[Data entries]
----------------------------------------
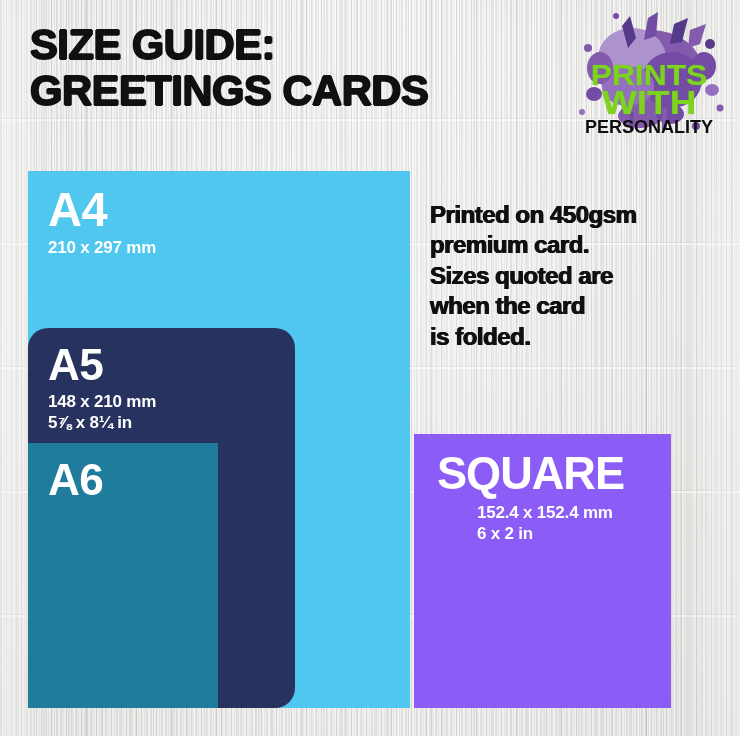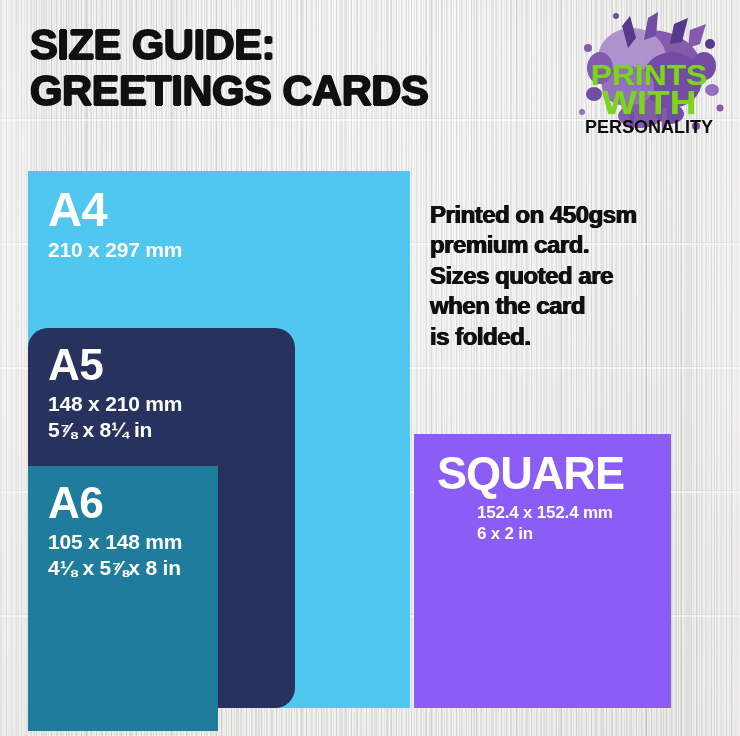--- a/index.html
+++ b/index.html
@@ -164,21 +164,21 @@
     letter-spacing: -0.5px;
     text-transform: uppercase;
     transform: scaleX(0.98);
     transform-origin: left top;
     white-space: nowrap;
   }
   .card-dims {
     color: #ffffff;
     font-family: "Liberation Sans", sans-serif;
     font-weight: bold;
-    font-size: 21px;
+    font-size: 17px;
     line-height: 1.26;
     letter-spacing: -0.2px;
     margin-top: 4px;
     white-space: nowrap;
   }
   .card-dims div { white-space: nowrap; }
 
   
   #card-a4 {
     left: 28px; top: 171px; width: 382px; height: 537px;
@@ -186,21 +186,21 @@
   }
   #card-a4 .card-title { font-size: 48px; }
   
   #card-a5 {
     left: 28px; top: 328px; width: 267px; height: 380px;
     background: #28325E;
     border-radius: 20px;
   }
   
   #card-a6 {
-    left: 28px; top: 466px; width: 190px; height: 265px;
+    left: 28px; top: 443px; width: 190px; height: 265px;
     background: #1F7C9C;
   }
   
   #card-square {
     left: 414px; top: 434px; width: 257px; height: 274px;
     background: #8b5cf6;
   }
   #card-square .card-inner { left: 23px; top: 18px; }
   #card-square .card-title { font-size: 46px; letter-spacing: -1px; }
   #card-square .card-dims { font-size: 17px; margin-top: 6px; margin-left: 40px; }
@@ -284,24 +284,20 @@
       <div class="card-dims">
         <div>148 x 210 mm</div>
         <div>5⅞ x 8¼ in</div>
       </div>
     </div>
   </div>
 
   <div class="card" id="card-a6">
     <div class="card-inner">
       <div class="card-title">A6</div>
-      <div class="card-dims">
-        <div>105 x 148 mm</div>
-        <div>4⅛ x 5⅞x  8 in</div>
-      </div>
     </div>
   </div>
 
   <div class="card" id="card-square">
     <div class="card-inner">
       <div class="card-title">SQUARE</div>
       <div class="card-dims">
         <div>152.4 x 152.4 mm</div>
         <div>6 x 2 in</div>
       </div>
----------------------------------------
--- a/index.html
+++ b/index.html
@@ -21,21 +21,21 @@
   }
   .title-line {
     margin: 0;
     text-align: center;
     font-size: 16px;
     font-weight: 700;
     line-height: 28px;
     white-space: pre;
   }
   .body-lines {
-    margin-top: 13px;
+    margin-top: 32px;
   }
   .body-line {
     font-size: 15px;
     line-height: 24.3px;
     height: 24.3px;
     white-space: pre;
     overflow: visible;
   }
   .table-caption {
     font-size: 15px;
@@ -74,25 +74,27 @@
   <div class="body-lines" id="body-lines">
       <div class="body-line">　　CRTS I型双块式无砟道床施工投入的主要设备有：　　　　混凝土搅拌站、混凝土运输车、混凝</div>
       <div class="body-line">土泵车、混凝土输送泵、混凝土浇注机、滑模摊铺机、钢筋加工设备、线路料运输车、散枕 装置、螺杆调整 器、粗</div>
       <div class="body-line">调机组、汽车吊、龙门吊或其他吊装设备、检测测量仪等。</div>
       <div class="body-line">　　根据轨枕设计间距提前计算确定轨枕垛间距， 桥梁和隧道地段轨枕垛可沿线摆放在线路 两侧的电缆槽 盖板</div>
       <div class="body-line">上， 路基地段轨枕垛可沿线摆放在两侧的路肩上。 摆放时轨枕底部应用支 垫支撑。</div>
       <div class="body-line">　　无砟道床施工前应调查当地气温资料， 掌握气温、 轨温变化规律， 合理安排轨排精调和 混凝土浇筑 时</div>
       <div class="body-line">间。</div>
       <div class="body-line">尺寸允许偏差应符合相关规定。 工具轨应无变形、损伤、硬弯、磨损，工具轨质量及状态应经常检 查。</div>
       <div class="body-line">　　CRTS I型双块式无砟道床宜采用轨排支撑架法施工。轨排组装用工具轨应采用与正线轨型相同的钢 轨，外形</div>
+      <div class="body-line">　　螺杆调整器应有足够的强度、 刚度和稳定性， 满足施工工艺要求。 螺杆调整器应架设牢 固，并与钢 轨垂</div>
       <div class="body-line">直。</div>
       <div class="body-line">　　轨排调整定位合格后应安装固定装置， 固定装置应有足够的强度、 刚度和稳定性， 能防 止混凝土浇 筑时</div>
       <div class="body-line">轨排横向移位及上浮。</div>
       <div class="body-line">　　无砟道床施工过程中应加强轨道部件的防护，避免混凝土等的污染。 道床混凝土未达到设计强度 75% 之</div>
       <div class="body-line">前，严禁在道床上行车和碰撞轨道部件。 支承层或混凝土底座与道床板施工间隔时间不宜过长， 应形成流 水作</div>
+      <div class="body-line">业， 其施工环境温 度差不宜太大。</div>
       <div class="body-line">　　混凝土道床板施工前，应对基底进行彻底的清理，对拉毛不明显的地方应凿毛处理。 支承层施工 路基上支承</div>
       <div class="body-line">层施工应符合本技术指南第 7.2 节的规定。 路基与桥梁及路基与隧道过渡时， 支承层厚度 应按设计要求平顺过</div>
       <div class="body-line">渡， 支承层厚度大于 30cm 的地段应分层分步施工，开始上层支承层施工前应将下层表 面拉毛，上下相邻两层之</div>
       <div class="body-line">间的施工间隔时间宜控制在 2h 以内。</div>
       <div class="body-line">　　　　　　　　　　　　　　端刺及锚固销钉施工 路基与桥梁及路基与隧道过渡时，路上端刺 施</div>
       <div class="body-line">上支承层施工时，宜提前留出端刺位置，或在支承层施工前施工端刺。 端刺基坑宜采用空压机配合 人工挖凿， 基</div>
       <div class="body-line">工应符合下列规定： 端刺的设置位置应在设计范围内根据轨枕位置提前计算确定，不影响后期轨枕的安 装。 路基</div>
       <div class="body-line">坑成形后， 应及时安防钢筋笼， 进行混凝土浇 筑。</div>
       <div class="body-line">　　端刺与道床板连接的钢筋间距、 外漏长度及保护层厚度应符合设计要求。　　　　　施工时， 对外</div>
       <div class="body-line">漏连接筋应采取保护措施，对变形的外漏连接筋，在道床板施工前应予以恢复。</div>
----------------------------------------
(What you are asked to do):
As you read the records above, find each line that contains "lines" and copy it.

(Answer box):
   .body-lines {
   <div class="body-lines" id="body-lines">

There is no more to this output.